MENDENHALL'S GUIDE AND ROAD MAP OF PENNSYLVANIA,
published by C.S. Mendenhall, Map Publisher, Illustrator
and Engraver, Cinncinatti, Ohio. This booklet has 16
pages of road directions for 112 numbered routes marked
on the 28 x 39 inch foldout map of Pennsylvania with city
maps of Philadelphia, Pittsburg, Erie, Scranton,
Harrisburg, Reading, and Wilkes-Barre. As the
shows, the routes and route
numbers are in red with other roads in black. Mendenhall's
maps were attractive and ahead of their time. The car
image on this cover looks identical to one on a 1913
cover, but the price for the guide went from 50 cents in
1905 to 75 cents in 1913. The back of the booklet has a
list of other state maps available for the use of "touring
Automobilists, Cyclists, and Wagon-road Travelers".
GREENE COUNTY PENNA. ROAD MAP. Citizens National Bank of Waynesburg, Pa. Copyright 1906 Round Table Press. This map is similar to the 1904 map shown above for Mercer County and the name given is on the map. It folds into the 5.25 x 3.5 inch brown paper cover with the bank name; both front and back are shown at left. The map is 11 x 13.25 inches with the townships differentiated by color, and a detailed road network shown.
SMITH'S GOOD ROADS MAP OF THE COUNTRY ROUND
PHILADELPHIA WITH THE GOOD ROADS SPECIALLY MARKED,
published by J. L. Smith, 27 South 6th Street,
Philadelphia. 'Good Roads' are marked in red.

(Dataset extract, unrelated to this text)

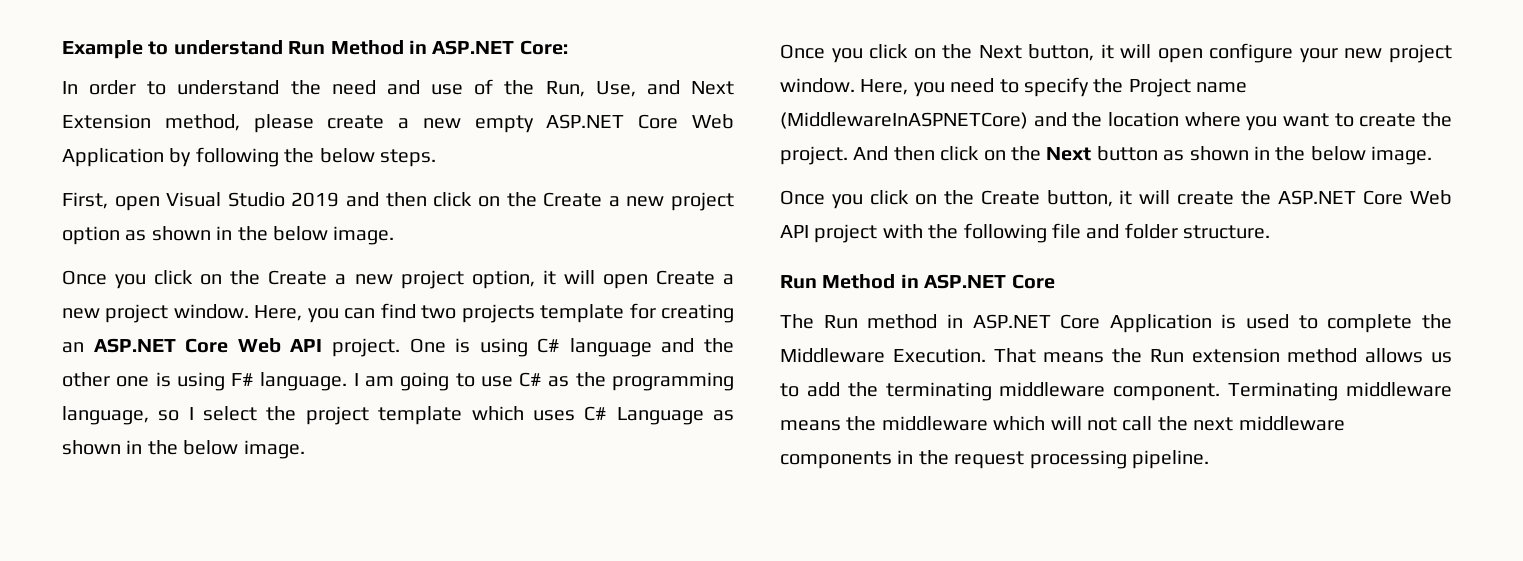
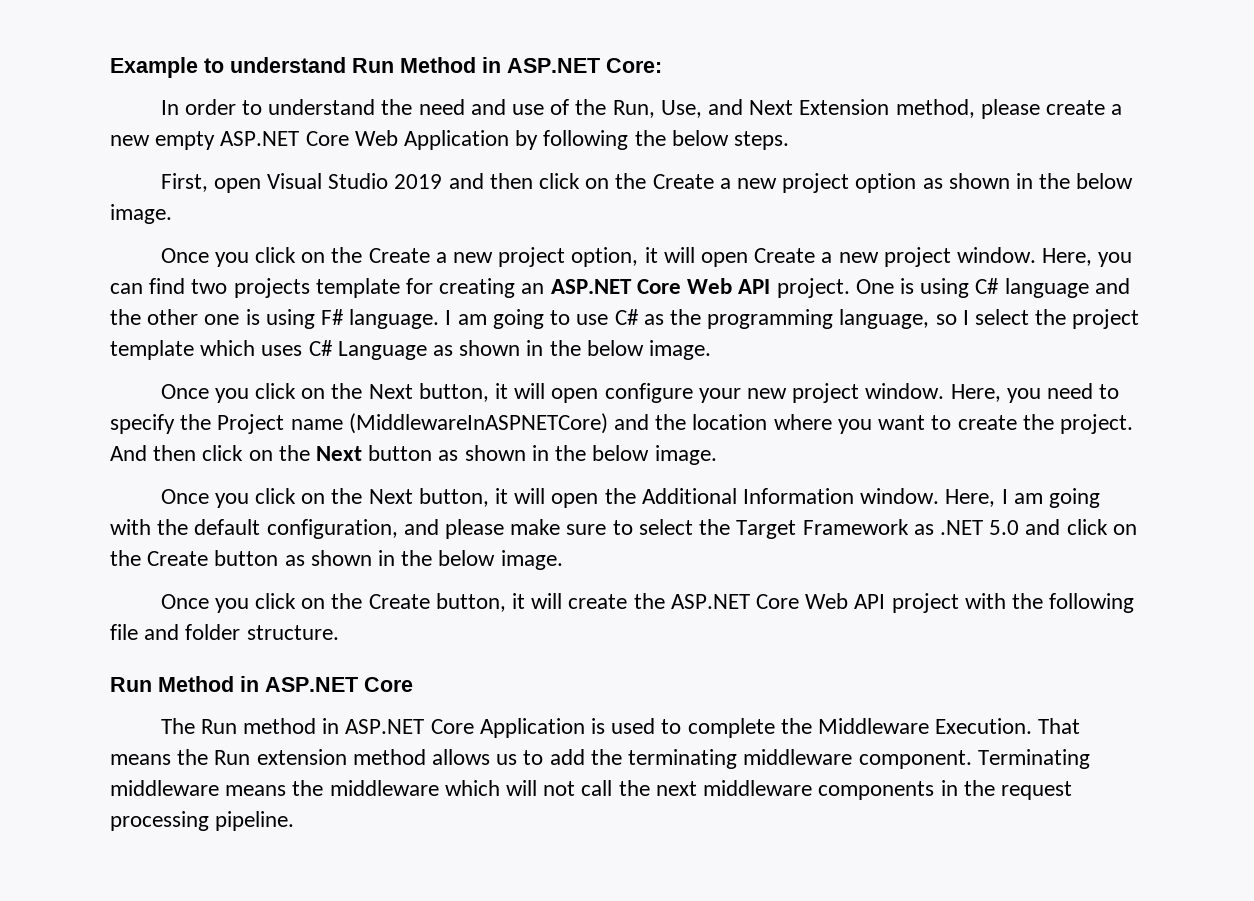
+ Once you click on the Next button, it will open the Additional Information window. Here, I am going with the default configuration, and please make sure to select the Target Framework as .NET 5.0 and click on the Create button as shown in the below image.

The map folds into a 7 x 4.5 inch paper cover to which it
is attached. All of Philly and parts of Montgomery and
Bucks county are shown along with much of New Jersey.
Drivers of the new fangled autos wanted to know which
roads they should venture out on for a Sunday afternoon
drive. Blank verso. Size: 29 x 39 inches.
NOLLíS NEW AUTOMOBILE ROAD, DRIVING AND BICYCLE MAP OF PHILADELPHIA AND SURROUNDING COUNTRY from the latest official surveys and records. Published by E.P. Noll & Company, 21 North Seventh Street, Philadelphia, Pa. This 32 x 32 inch map covers the area from Chester in the south to Newtown in the north and includes a chunk of New Jersey. The roads are shown with a blue overlay. It folds into the blue hardback cover shown with the title on the front.
A SURVEY OF THE EMPIRE GROUP, published by the Bullard Co,
Boston 1909. This map also includes New York and New
Jersey. Only a portion of Pennsylvania around Pittsburgh
is shown here. This large map made an effort to show the
entire transportation network including rail lines, roads,
and trolley car lines. The black lines are major roads.
The red lines, mostly around Pittsburgh, are trolley
lines. Trolleys were an important means of transportation
in the industrialized northeast. Pennsylvania had an
extensive network extending into small towns. Most of it
disappeared in the 20's when roads were paved, but
trolleys hung on in many cities until mid-century.
Pittsburgh and Cleveland still have trolley car lines.
The map folds into a red cardboard cover to which it is
attached. The verso has an index for towns and cities.
The Empire Group maps were published from about 1895 to
1915. Scale:1"= 10 miles. Size: 43 x 39 inches.